Utilizing Intel® AVX with Cakewalk SONAR* X1

Download Article

Download Using Intel® AVX with Cakewalk SONAR* X1 (PDF 162KB)
 

Introduction to Intel® AVX

Intel® AVX is a new 256-bit instruction set extension to SSE and is designed for applications that are Floating Point (FP) intensive. It will be released in 2011as part of the Intel® Core™ processor family and will be present in platforms ranging from notebooks to servers. Intel® AVX is designed to improve performance with wider vectors, new extensible syntax, and rich functionality, resulting in better management of data and applications like image, audio/video processing, scientific simulations, financial analytics and 3D modeling and analysis.

How to detect OS and hardware support for Intel® AVX

Detecting OS and hardware support instructions for Intel® AVX are contained in the programming reference manual1. These instructions need to be executed only once at application initialization to establish the right paths to execute AVX code on supported hardware and OS features. For more information on the Intel® Advanced Vector Extensions Programming Reference guide, see section 2.22

Compiler support

Microsoft Visual Studio 2010* supports the /arch:AVX switch that compiles Intel® AVX intrinsic code. For more information on the compiler switch, please visit http://msdn.microsoft.com/en-us/library/7t5yh4fd.aspx

AVX compiler intrinsics can be found in the Intel header file immintrin.h which ships with Visual Studio 2010. Windows 7* SP1 is needed to run and execute any AVX instruction on Intel® Core™ hardware.

Background on Cakewalk SONAR* X1 and Intel® AVX applicability

SONAR* is Cakewalk's technology-leading digital audio workstation and runs natively on Intel® Core™ with Windows* X64 and X86 platforms. For 12 years, SONAR* has been the first workstation to support all Microsoft’s* operating systems, and the first to pioneer support for many Intel technology developments: hyper-threading, multiprocessor architectures, multicore processing and 64-bit processing. In June 2009, Cakewalk* was the only audio software company named a finalist in Microsoft’s Global ISV Partner* Awards3 . In Sept 2009, Cakewalk* was featured by Intel in the launch of the Intel® Core™ i7 processor and the keynote presentations at the IDF Conference4.
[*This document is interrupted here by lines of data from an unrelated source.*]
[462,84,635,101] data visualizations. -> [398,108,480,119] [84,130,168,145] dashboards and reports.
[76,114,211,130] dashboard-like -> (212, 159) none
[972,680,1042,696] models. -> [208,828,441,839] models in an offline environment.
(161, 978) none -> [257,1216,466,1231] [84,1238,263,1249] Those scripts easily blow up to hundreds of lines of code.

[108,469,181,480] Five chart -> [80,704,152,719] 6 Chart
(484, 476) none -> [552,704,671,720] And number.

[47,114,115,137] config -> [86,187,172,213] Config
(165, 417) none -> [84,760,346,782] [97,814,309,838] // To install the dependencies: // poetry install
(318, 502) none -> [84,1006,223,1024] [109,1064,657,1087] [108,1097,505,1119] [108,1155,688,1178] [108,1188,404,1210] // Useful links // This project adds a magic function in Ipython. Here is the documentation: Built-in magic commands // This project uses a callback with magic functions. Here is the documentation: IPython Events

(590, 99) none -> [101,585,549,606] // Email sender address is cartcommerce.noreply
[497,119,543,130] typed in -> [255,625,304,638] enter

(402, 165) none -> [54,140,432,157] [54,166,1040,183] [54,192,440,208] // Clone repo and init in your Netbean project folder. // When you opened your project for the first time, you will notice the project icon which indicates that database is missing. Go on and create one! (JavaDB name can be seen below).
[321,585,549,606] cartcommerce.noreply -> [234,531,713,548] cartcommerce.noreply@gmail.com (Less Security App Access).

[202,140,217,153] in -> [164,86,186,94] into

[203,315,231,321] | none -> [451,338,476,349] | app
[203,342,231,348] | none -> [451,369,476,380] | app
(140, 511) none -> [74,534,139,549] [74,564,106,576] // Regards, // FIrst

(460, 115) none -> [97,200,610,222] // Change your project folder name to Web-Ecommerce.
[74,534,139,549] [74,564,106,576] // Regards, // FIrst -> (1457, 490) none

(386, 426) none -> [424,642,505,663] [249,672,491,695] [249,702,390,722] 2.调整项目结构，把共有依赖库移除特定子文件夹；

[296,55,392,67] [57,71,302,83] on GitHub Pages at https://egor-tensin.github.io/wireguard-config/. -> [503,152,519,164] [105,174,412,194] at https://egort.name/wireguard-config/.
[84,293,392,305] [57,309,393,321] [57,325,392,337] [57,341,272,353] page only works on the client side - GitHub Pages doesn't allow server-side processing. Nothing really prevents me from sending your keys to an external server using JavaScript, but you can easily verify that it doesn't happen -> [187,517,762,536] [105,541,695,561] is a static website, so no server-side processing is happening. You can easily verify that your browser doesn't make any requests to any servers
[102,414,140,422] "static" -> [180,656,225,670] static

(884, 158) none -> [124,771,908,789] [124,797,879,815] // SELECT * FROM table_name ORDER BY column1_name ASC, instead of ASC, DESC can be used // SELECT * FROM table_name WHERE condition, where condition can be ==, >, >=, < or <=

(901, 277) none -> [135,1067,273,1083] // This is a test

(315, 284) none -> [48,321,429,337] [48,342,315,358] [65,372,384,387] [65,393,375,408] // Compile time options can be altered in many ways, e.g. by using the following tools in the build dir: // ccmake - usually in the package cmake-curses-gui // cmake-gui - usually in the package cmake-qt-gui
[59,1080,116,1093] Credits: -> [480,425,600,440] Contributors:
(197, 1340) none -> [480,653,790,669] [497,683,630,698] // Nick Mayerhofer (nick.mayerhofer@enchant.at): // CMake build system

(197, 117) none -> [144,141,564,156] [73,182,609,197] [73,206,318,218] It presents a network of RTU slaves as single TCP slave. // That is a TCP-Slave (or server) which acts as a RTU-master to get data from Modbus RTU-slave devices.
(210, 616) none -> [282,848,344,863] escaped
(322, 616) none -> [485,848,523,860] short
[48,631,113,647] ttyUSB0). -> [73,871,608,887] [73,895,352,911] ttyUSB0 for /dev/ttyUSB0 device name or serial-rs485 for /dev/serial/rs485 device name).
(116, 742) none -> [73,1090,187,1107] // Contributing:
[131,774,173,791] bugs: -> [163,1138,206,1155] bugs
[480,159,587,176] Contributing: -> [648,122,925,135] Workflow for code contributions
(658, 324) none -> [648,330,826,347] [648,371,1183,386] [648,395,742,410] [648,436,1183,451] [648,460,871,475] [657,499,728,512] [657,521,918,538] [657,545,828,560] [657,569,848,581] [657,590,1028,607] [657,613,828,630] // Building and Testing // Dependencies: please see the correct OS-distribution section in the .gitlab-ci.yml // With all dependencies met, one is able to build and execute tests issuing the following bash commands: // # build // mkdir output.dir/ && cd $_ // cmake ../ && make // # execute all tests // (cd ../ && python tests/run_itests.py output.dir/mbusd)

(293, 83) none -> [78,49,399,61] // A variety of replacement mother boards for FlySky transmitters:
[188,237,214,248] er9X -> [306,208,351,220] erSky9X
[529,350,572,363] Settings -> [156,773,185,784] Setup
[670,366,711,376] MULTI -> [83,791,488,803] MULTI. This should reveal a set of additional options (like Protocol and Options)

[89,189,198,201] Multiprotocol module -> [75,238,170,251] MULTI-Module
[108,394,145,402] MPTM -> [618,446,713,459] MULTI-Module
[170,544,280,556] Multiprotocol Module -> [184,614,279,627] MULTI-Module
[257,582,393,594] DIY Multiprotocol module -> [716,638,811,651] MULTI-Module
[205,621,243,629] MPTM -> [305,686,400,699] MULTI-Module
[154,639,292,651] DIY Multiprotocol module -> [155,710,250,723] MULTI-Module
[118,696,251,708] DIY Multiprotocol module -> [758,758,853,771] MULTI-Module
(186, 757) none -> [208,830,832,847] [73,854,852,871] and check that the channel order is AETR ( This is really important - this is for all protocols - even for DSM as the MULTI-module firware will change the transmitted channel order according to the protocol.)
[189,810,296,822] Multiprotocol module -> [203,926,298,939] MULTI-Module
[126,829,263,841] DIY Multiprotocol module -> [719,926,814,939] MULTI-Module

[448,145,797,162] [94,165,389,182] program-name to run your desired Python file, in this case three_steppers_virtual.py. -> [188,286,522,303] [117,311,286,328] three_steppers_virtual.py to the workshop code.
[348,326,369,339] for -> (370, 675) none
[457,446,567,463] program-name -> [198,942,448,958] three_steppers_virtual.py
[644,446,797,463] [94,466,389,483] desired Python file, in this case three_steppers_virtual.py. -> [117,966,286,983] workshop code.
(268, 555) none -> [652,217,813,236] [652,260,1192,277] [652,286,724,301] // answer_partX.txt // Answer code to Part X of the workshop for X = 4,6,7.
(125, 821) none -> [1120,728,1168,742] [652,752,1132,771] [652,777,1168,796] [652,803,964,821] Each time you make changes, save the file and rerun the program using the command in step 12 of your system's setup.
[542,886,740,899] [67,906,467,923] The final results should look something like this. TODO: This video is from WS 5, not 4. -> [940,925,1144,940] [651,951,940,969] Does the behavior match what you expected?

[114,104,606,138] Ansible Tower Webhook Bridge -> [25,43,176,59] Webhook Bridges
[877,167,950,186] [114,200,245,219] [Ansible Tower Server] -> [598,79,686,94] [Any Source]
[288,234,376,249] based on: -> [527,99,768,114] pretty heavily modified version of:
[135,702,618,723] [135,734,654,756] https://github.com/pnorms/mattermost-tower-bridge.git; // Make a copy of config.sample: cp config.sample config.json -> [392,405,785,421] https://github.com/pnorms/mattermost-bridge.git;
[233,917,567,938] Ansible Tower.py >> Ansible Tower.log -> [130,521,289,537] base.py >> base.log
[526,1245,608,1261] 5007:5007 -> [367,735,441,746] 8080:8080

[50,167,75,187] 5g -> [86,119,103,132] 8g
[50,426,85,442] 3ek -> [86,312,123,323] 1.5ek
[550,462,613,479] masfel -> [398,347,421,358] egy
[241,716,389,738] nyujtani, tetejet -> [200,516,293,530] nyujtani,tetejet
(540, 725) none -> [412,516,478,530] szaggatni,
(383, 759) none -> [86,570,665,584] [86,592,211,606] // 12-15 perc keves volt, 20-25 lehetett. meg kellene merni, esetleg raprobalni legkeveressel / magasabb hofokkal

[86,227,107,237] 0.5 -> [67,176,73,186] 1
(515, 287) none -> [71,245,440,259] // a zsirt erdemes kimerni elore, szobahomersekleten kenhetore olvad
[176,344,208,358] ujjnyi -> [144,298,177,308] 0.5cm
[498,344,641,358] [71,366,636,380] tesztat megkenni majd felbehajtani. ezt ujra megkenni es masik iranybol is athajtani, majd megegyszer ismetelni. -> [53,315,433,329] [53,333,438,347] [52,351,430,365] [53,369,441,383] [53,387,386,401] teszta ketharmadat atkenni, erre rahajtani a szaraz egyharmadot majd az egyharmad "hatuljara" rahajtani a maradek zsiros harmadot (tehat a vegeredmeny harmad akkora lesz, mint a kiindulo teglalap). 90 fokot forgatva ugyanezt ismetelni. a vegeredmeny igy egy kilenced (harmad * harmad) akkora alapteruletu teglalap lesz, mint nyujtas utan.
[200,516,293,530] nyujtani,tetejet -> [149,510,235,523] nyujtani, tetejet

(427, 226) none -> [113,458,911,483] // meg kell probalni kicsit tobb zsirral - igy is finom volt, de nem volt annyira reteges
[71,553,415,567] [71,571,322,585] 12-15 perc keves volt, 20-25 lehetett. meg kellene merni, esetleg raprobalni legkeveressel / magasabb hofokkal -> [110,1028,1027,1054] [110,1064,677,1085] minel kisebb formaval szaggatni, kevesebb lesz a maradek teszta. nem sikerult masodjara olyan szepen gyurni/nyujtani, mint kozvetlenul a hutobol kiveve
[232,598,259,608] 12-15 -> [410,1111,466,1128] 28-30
SONAR* is used by musicians, content creation professionals and mix engineers worldwide. It is a scalable application which adapts to available hardware CPU resources allowing the recording, mixing and processing of large numbers of audio tracks and audio DSP plugins. While streaming audio in SONAR*, the bulk of the work done is processing audio buffers for various tasks such as mixing and DSP, as well as performing various data and bit depth conversions. The AVX instruction set found in the Intel® Core™ processor family excels at these tasks and code written to take advantage of this instruction set will, according to Cakewalk* results, outperform earlier generation processors. Intel® AVX instructions may be used in both 32-bit as well as 64-bit applications.

Savings in CPU processing translate can lead to real gains for customers. These processing savings are designed to reduce load while playing complex projects, thereby allowing for glitch free and responsive performance even while playing hundreds of tracks and virtual instruments with latencies (audio buffer sizes) as low as 1 millisecond.



 

Intel® AVX applicability in audio software (Case studies)

All code examples below are samples of real use cases as implemented within Cakewalk's SONAR* X1 application; they are reproduced here with permission from Cakewalk*, Inc. The optimizations were inspired by functions identified as performance hotspots by the Intel® VTune™ performance analyzer and by other benchmarking tools running benchmarking workloads.

A key advantage of Intel® AVX is that it now has 265-bit YMM registers as compared to the 128-bit XMM registers with SSE2. This allows the CPU to process twice the data bandwidth in a single AVX instruction, providing a performance boost while processing large numbers of audio buffers. These performance gains become even more appreciable when processing very small, low latency audio buffers, since this activity consumes most CPU resources.

Audio processing software typically performs a lot of audio bit depth conversions while streaming audio buffers through the playback graph, rendering and mixing. Examples of such conversions are 24-bit integer to 32-bit float, 64-bit double precision conversion, and float 32-bit to 64-bit double precision conversion. Some common conversions targeted for optimization are shown below in un-optimized and optimized form. The routine that follows converts 24-bit integers to 64-bit double precision audio buffers. Cakewalk* provided the following sample of un-optimized 24-bit integer to 64-bit double conversion code:

 

#define INT24(p) (((int)(p[2]) << 16) | ((unsigned)(BYTE)(p[1]) << 8) | ((unsigned)(BYTE)(p[0])))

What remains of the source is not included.